Thrice frontman Dustin Kensrue talks new Horizons ahead of the band's upcoming UK live dates
A band who have spent their entire career refusing to stand still, Thrice are embracing a fresh form of reinvention with latest album Horizons/West.
Serving as a direct companion to 2021’s Horizons/East, it marks the four-piece’s most thematically focused era yet, transforming the image of a setting sun into a lens for mortality, fear, and the strange pressure of simply existing in the modern world. Capturing the growing confusion of our existence within bold, expansive rock songs laden with anger, frustration, and grief, it’s a record shaped by time as much as intention, driven by the commitment to evolution that has long fuelled the Californian post-hardcore icons.
With Thrice set to make their return to the UK for a run of headline shows in March, we caught up with frontman Dustin Kensrue to talk about the creation of album twelve, the band’s longevity, and why playing in front of a crowd night after night still deeply excites him.
Your latest full-length is a continuation from 2021’s Horizons/East. Was the plan always for there to be a West album, or did the idea reveal itself over time?
It’s kind of a weird setup. In 2021, we were making a record that was originally just called Horizons. We had a lot of ideas, so we thought that maybe we’d do two records – ‘East’ and ‘West’ – and separate their release by a couple of months. We thought it’d be fun, but we were so drained once we got done tracking the first record. We love the studio, but it’s so mentally taxing. We felt pretty spent, and we didn’t know if we had another album in us.

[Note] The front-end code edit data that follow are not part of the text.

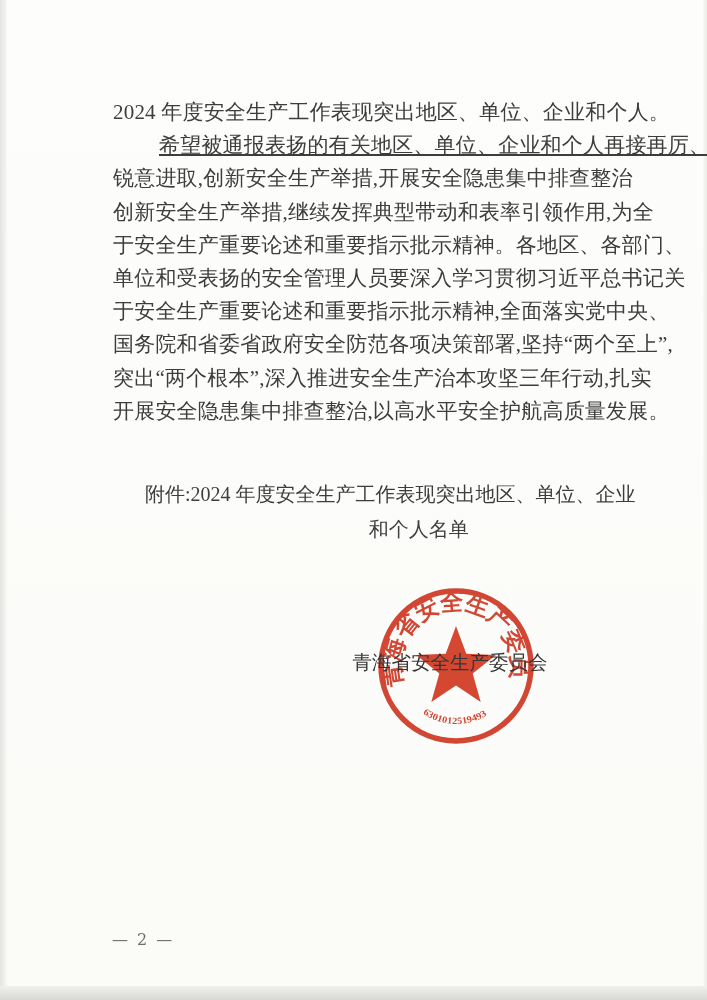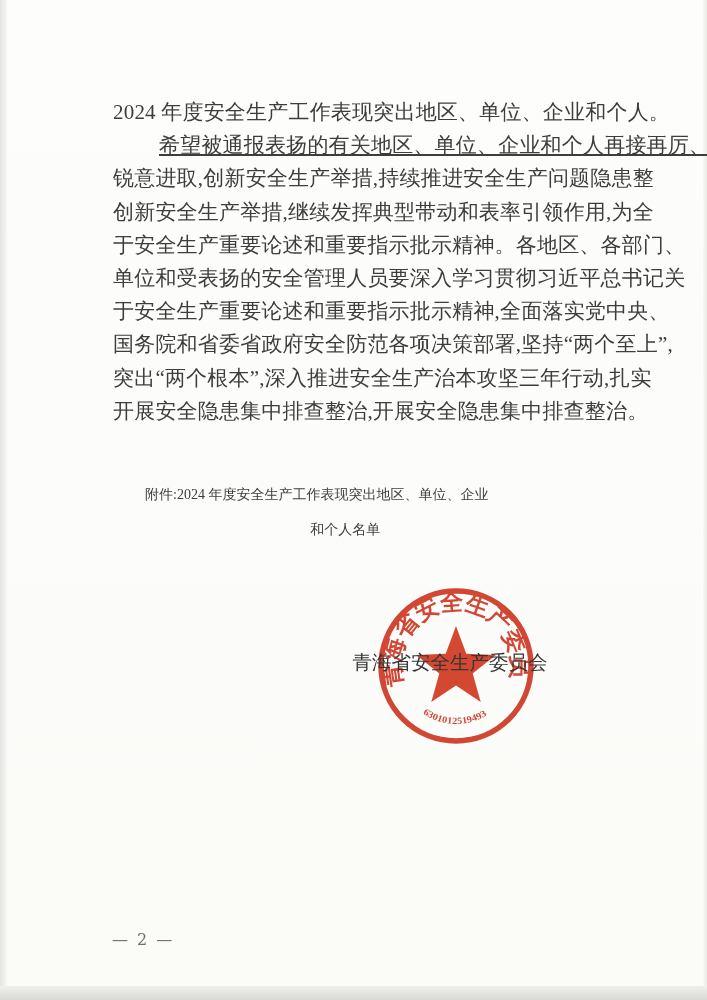"锐意进取,创新安全生产举措,持续推进安全生产问题隐患整" div.bline { text: ,持续推进安全生产问题隐患整 -> ,开展安全隐患集中排查整治 }
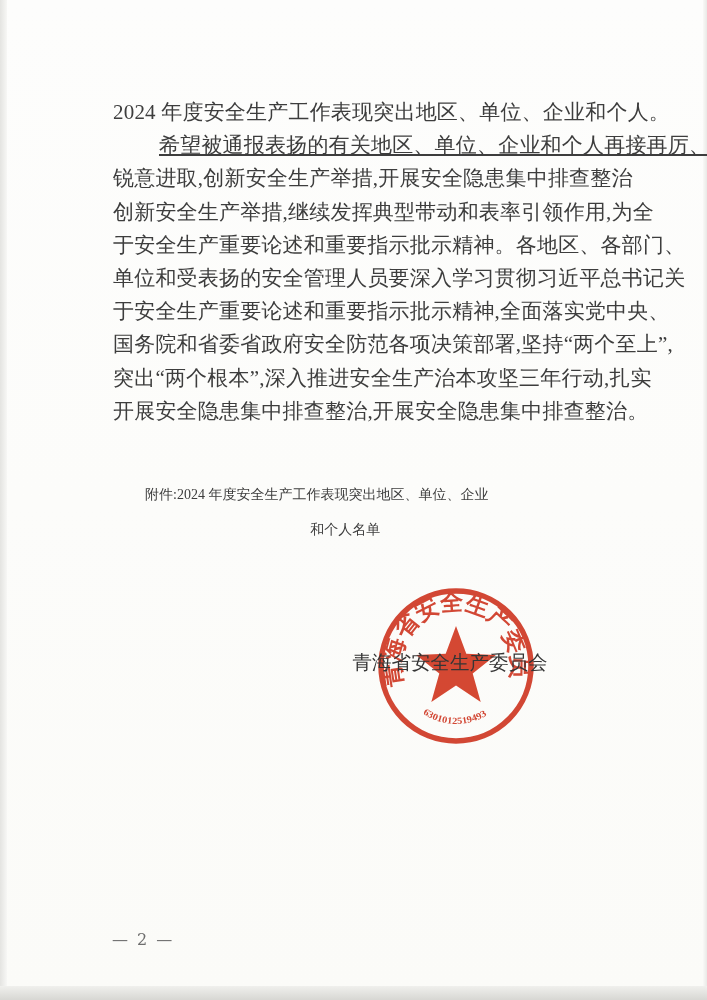"开展安全隐患集中排查整治,开展安全隐患集中排查整治。" div.bline { text: ,开展安全隐患集中排查整治 -> ,以高水平安全护航高质量发展 }
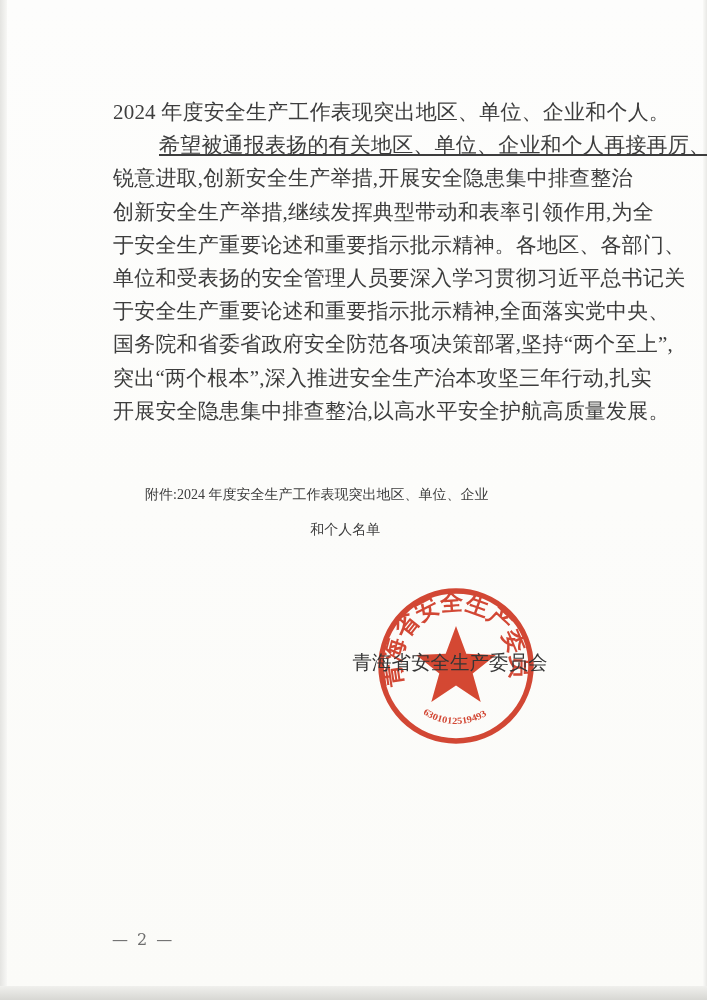"附件:2024 年度安全生产工作表现突出地区、单位、企业" .aline { font-size: 14px -> 20px }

We decided to wait to record the second part of the album. There were ideas that ended up shifting over from that previous session, but 75% of the album is stuff that came from that time between. I liked knowing what was coming, lyrically and thematically, during those years. I was able to sit with it for longer, and that’s why I think Horizons/West ended up being one of the most thematically dense and consistent records we’ve ever done.
There are a few themes that run through lot of these songs, frequently coming back to the ideas of fear, mortality, and how we process reality. What sparked that lens for you?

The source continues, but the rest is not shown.